Data Glossary

Here you will see all the data related definitions

This page is still W.I.P.

A
B
D
E
- ETL (Extract, Transform, Load)
F
- Formula
- Function
M
- Master Data Management (MDM)
- Metadata
O
- One-hot encoding
S
- Streaming Data:

A

Analytical Skills

Qualities and characteristics associated with using facts to solve problems.

Analytical Thinking

The process of identifying and defining a problem, then solving it by using data in an organized, step-by-step manner.

Anomaly Detection

It is a machine learning technique to discover out of norm behavior (abnormal behaviour == in statistical term "outlier") in the dataset.

In data analysis, anomaly detection is commonly understood as the recognition of uncommon items, events, or observations that significantly deviate from most of the data and do not align with a clearly defined concept of normal behaviour.

B

Batch Processing

Batch processing is the method of processing data in predefined, discrete chunks (batches) at scheduled intervals, often employed for non-real-time data processing tasks.

Big Data

Big Data refers to large and complex datasets that exceed the capabilities of traditional data processing applications. It often involves high volume, velocity, and variety of data.

BigQuery

BigQuery is a fully managed, serverless data warehouse. Tables in BigQuery are organised into datasets.

"BigQuery is a serverless and cost-effective enterprise data warehouse that works across clouds and scales with your data. Use built-in ML/AI and BI for insights at scale."

BigQuery provides two services in one:

Storage plus analytics. It’s a place to store petabytes of data. For reference, 1 petabyte is equivalent to 11,000 movies at 4k quality.
BigQuery is also a place to analyse data, with built-in features like machine learning, geospatial analysis, and business intelligence, which we will look at a bit later on.

BigQuery is a fully managed serverless solution, meaning that you don’t need to worry about provisioning any resources or managing servers in the backend but only focus on using SQL queries to answer your organisation's questions in the frontend.

BigQuery has a flexible pay-as-you-go pricing model. Pay for what your query processes, or use a flat-rate option.

BigQuery uses data encryption at rest by default.
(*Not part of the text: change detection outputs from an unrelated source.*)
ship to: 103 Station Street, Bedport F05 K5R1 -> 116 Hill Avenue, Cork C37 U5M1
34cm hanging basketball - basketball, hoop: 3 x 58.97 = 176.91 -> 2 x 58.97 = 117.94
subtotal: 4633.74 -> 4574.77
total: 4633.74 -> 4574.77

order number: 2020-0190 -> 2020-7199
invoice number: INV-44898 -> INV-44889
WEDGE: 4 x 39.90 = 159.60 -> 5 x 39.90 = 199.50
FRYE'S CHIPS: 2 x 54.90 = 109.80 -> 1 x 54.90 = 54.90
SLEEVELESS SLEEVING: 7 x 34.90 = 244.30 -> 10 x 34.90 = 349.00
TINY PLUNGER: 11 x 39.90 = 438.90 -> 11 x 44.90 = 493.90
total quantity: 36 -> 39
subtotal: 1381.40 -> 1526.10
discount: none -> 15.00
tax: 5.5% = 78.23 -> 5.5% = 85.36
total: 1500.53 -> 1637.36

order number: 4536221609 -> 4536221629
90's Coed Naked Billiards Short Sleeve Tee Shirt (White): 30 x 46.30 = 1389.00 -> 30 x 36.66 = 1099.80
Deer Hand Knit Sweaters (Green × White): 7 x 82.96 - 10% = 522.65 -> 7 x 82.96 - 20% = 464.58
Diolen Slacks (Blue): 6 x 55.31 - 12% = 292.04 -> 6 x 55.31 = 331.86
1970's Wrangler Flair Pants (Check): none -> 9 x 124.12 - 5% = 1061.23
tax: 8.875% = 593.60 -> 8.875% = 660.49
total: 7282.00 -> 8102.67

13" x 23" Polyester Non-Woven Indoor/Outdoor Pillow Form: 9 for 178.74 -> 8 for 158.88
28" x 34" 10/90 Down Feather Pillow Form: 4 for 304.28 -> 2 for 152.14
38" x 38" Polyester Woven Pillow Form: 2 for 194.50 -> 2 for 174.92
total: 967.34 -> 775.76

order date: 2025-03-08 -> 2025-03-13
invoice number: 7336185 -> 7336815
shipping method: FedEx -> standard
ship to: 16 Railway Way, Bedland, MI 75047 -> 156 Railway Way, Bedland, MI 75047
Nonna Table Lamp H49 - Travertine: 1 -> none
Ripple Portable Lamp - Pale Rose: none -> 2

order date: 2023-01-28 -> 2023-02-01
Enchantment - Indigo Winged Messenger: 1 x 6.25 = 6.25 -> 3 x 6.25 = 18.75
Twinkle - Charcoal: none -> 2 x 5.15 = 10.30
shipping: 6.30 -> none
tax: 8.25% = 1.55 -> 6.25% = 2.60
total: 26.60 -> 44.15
Encrypt data stored on a disk.

BigQuery has built-in machine learning features so you can write ML models directly in BigQuery using SQL.

BigQuery ML

BigQuery ML lets you create and execute machine learning models using GoogleSQL queries. BigQuery ML democratises machine learning by letting SQL practitioners build models using existing SQL tools and skills. BigQuery ML increases development speed by eliminating the need to move data.

A model in BigQuery ML represents what a machine learning (ML) system has learned from training data.

D

DAG

DAG is a Directed Acyclic Graph — a conceptual representation of a series of activities, or, in other words, a mathematical abstraction of a data pipeline.

A DAG (or a pipeline) defines a sequence of execution stages in any non-recurring algorithm.

The DAG acronym stands for:

Directed – In general, if multiple tasks exist, each must have at least one defined upstream (previous) or downstream (subsequent) task or one or more of both. (It’s important to note that there are also DAGs with multiple parallel tasks — meaning no dependencies.)

Acyclic – No task can create data that goes on to reference itself. That could cause an infinite loop, giving rise to a problem or two. There are no cycles in DAGs.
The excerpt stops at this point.